▶ _TO DO_: For each line in the data that includes "none", make a copy.

▶ _INPUT DATA_:
________

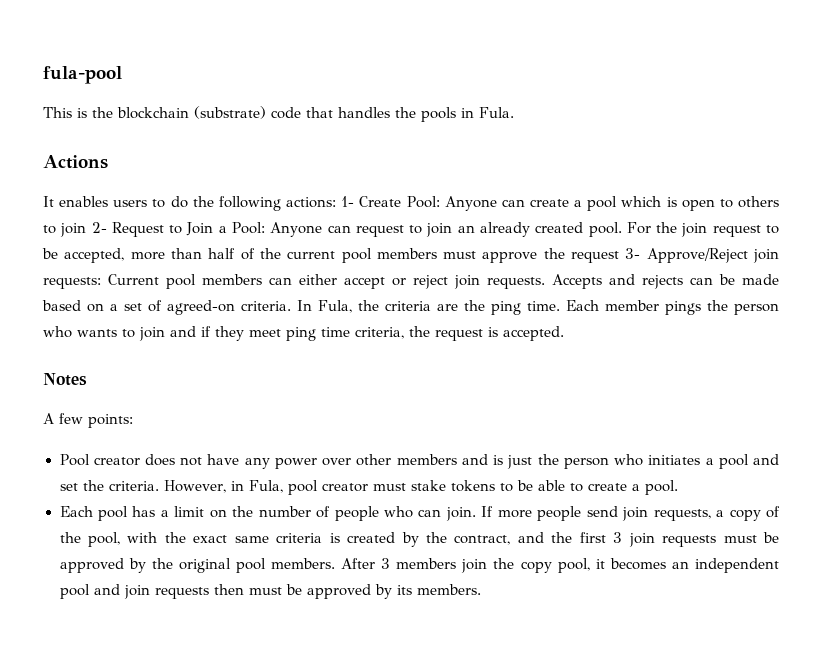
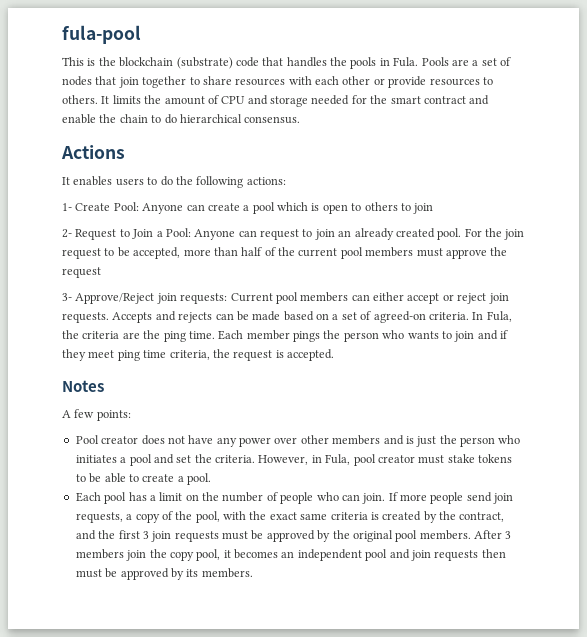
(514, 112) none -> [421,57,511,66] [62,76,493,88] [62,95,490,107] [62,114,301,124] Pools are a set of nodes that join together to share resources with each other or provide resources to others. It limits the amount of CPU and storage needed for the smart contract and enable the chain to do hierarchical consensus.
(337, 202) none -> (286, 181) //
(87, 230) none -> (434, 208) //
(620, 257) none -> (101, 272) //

________

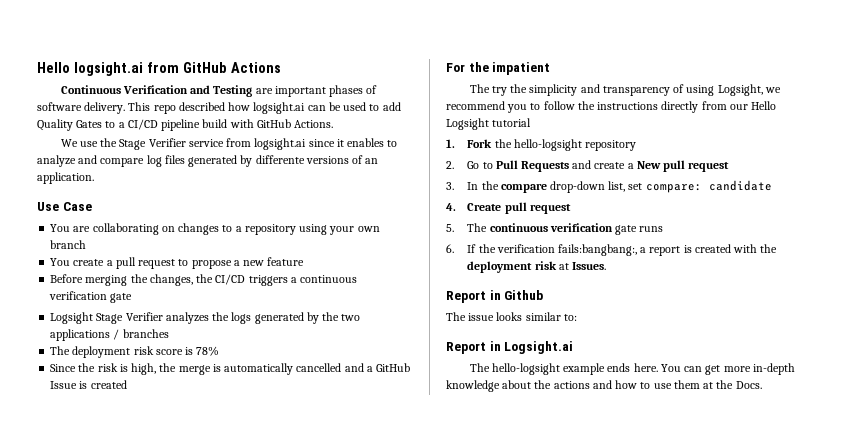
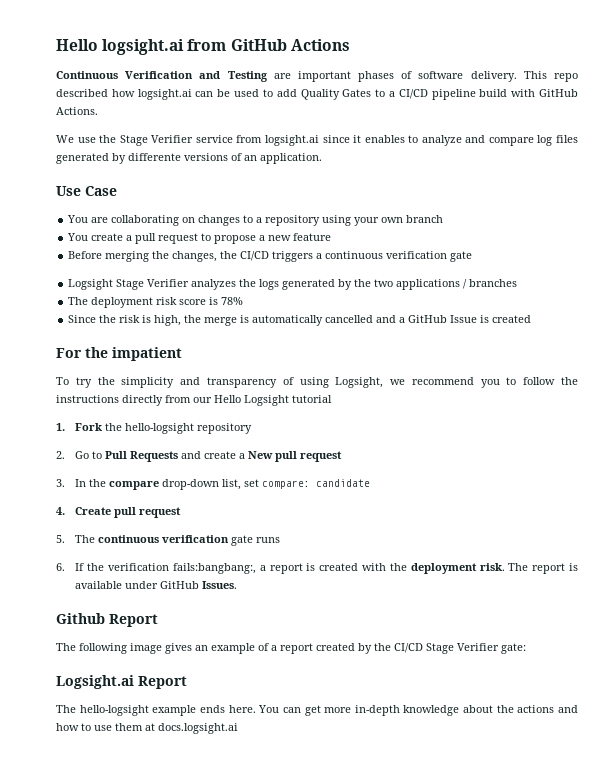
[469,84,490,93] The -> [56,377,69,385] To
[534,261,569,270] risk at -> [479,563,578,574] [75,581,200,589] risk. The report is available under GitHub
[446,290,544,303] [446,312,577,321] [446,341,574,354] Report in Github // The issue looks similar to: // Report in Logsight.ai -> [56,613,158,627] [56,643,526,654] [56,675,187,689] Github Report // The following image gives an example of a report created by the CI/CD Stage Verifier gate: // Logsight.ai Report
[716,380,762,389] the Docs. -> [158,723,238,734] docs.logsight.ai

________

▶ _RESULT OF THIS TASK_:
(514, 112) none -> [421,57,511,66] [62,76,493,88] [62,95,490,107] [62,114,301,124] Pools are a set of nodes that join together to share resources with each other or provide resources to others. It limits the amount of CPU and storage needed for the smart contract and enable the chain to do hierarchical consensus.
(337, 202) none -> (286, 181) //
(87, 230) none -> (434, 208) //
(620, 257) none -> (101, 272) //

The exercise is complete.